About this task: The answer must be an exact copy of every record.

Recorded data:

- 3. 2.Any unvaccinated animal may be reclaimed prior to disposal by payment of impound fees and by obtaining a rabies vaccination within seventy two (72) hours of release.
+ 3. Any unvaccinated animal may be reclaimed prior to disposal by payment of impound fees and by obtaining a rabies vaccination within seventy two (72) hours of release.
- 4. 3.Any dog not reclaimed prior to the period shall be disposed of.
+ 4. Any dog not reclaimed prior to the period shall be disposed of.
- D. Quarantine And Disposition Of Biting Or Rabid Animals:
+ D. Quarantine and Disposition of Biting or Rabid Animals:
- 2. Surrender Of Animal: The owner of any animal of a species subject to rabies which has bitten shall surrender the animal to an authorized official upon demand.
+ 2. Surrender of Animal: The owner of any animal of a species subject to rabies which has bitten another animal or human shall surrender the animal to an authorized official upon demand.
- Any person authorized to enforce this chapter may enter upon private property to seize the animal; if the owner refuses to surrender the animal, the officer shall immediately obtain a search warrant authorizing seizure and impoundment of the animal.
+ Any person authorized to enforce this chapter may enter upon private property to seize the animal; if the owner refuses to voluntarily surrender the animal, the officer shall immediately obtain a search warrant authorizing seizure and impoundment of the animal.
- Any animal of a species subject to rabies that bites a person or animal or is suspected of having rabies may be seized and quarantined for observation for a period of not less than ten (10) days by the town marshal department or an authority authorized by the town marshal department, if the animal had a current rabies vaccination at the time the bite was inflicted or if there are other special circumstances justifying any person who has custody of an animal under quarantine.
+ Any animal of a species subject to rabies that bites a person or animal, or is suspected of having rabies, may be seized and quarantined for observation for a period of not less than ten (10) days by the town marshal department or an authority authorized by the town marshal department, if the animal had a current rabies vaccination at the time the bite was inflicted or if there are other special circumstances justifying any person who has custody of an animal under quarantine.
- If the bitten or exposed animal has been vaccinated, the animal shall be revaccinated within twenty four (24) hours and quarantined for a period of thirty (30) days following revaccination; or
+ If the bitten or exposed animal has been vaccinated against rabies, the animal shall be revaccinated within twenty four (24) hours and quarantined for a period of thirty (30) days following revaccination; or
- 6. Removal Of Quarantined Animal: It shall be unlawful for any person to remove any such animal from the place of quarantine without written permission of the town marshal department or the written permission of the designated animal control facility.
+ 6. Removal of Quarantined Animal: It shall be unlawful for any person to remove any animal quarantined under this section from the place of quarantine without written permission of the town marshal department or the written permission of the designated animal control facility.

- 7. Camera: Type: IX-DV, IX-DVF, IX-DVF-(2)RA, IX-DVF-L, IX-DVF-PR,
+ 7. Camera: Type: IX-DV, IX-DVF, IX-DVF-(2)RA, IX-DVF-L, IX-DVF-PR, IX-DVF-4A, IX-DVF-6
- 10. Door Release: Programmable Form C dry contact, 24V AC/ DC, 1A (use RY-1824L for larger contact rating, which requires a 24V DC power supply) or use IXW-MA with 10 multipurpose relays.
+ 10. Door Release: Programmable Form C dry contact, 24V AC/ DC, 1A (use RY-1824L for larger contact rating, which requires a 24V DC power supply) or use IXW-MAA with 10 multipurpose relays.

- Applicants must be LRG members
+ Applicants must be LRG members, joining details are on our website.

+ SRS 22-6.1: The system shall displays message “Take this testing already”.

Answer for this exercise:
- 3. 2.Any unvaccinated animal may be reclaimed prior to disposal by payment of impound fees and by obtaining a rabies vaccination within seventy two (72) hours of release.
+ 3. Any unvaccinated animal may be reclaimed prior to disposal by payment of impound fees and by obtaining a rabies vaccination within seventy two (72) hours of release.
- 4. 3.Any dog not reclaimed prior to the period shall be disposed of.
+ 4. Any dog not reclaimed prior to the period shall be disposed of.
- D. Quarantine And Disposition Of Biting Or Rabid Animals:
+ D. Quarantine and Disposition of Biting or Rabid Animals:
- 2. Surrender Of Animal: The owner of any animal of a species subject to rabies which has bitten shall surrender the animal to an authorized official upon demand.
+ 2. Surrender of Animal: The owner of any animal of a species subject to rabies which has bitten another animal or human shall surrender the animal to an authorized official upon demand.
- Any person authorized to enforce this chapter may enter upon private property to seize the animal; if the owner refuses to surrender the animal, the officer shall immediately obtain a search warrant authorizing seizure and impoundment of the animal.
+ Any person authorized to enforce this chapter may enter upon private property to seize the animal; if the owner refuses to voluntarily surrender the animal, the officer shall immediately obtain a search warrant authorizing seizure and impoundment of the animal.
- Any animal of a species subject to rabies that bites a person or animal or is suspected of having rabies may be seized and quarantined for observation for a period of not less than ten (10) days by the town marshal department or an authority authorized by the town marshal department, if the animal had a current rabies vaccination at the time the bite was inflicted or if there are other special circumstances justifying any person who has custody of an animal under quarantine.
+ Any animal of a species subject to rabies that bites a person or animal, or is suspected of having rabies, may be seized and quarantined for observation for a period of not less than ten (10) days by the town marshal department or an authority authorized by the town marshal department, if the animal had a current rabies vaccination at the time the bite was inflicted or if there are other special circumstances justifying any person who has custody of an animal under quarantine.
- If the bitten or exposed animal has been vaccinated, the animal shall be revaccinated within twenty four (24) hours and quarantined for a period of thirty (30) days following revaccination; or
+ If the bitten or exposed animal has been vaccinated against rabies, the animal shall be revaccinated within twenty four (24) hours and quarantined for a period of thirty (30) days following revaccination; or
- 6. Removal Of Quarantined Animal: It shall be unlawful for any person to remove any such animal from the place of quarantine without written permission of the town marshal department or the written permission of the designated animal control facility.
+ 6. Removal of Quarantined Animal: It shall be unlawful for any person to remove any animal quarantined under this section from the place of quarantine without written permission of the town marshal department or the written permission of the designated animal control facility.

- 7. Camera: Type: IX-DV, IX-DVF, IX-DVF-(2)RA, IX-DVF-L, IX-DVF-PR,
+ 7. Camera: Type: IX-DV, IX-DVF, IX-DVF-(2)RA, IX-DVF-L, IX-DVF-PR, IX-DVF-4A, IX-DVF-6
- 10. Door Release: Programmable Form C dry contact, 24V AC/ DC, 1A (use RY-1824L for larger contact rating, which requires a 24V DC power supply) or use IXW-MA with 10 multipurpose relays.
+ 10. Door Release: Programmable Form C dry contact, 24V AC/ DC, 1A (use RY-1824L for larger contact rating, which requires a 24V DC power supply) or use IXW-MAA with 10 multipurpose relays.

- Applicants must be LRG members
+ Applicants must be LRG members, joining details are on our website.

+ SRS 22-6.1: The system shall displays message “Take this testing already”.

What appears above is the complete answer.